Source data:
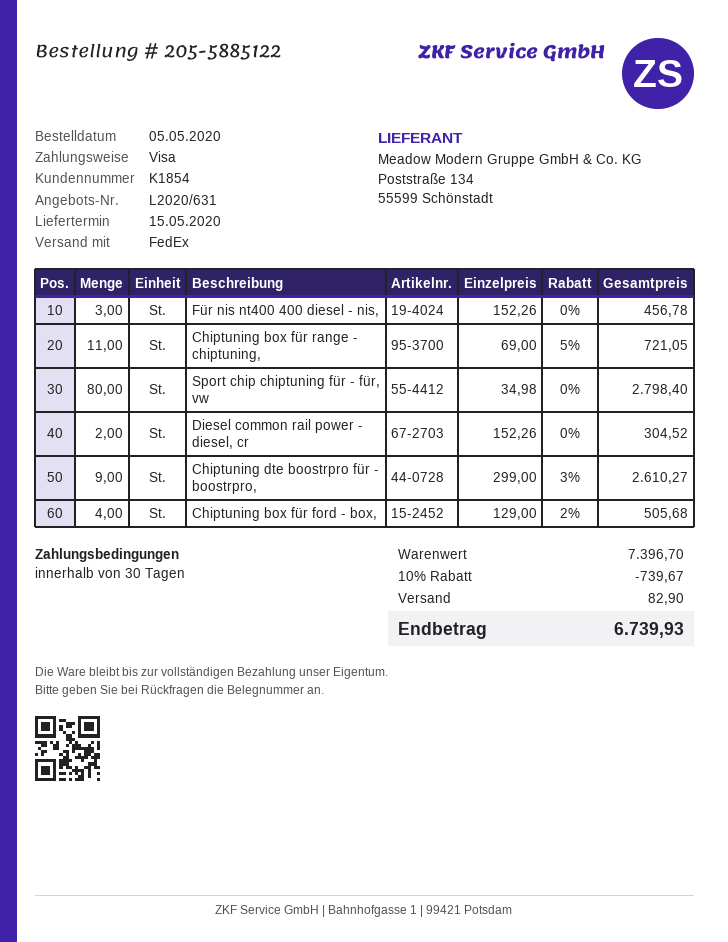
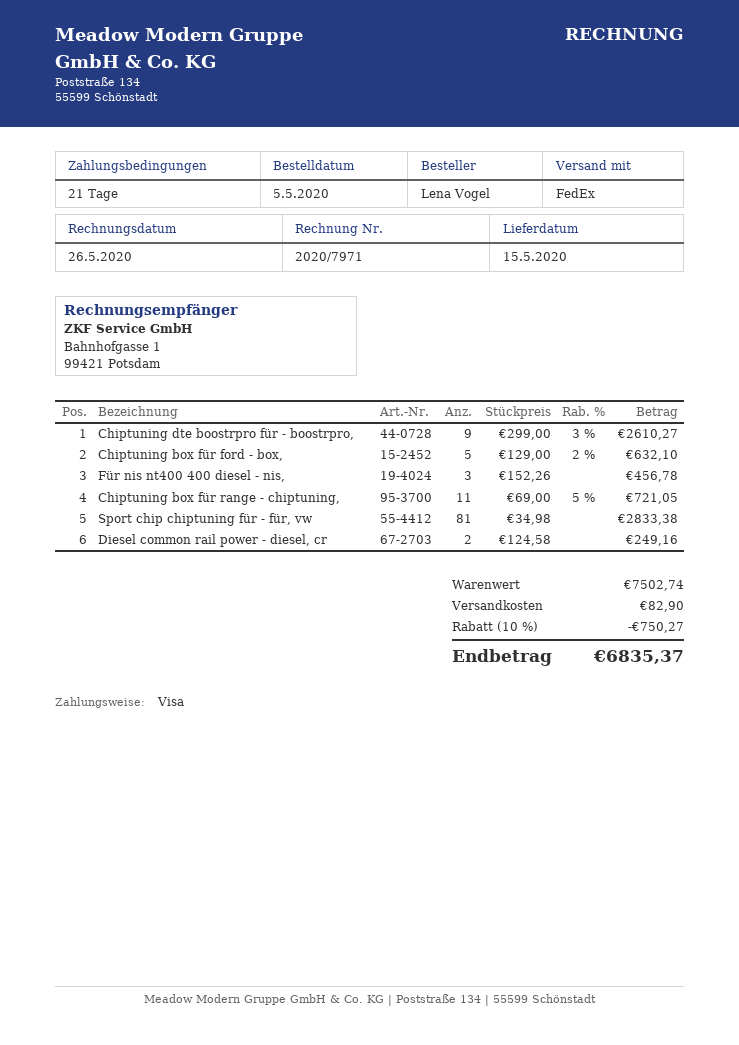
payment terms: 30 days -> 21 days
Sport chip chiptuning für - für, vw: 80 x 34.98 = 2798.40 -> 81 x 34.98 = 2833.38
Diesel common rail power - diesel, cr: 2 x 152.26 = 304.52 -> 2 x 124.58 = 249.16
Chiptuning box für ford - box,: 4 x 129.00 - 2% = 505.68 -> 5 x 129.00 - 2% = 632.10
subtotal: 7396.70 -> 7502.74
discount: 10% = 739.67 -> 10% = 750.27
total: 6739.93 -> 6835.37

Activity: Exactly as they appear, please return only the lines from the first line of the records through the line containing "Chiptuning box für", both included, leaving out all pictures.

Task output:
payment terms: 30 days -> 21 days
Sport chip chiptuning für - für, vw: 80 x 34.98 = 2798.40 -> 81 x 34.98 = 2833.38
Diesel common rail power - diesel, cr: 2 x 152.26 = 304.52 -> 2 x 124.58 = 249.16
Chiptuning box für ford - box,: 4 x 129.00 - 2% = 505.68 -> 5 x 129.00 - 2% = 632.10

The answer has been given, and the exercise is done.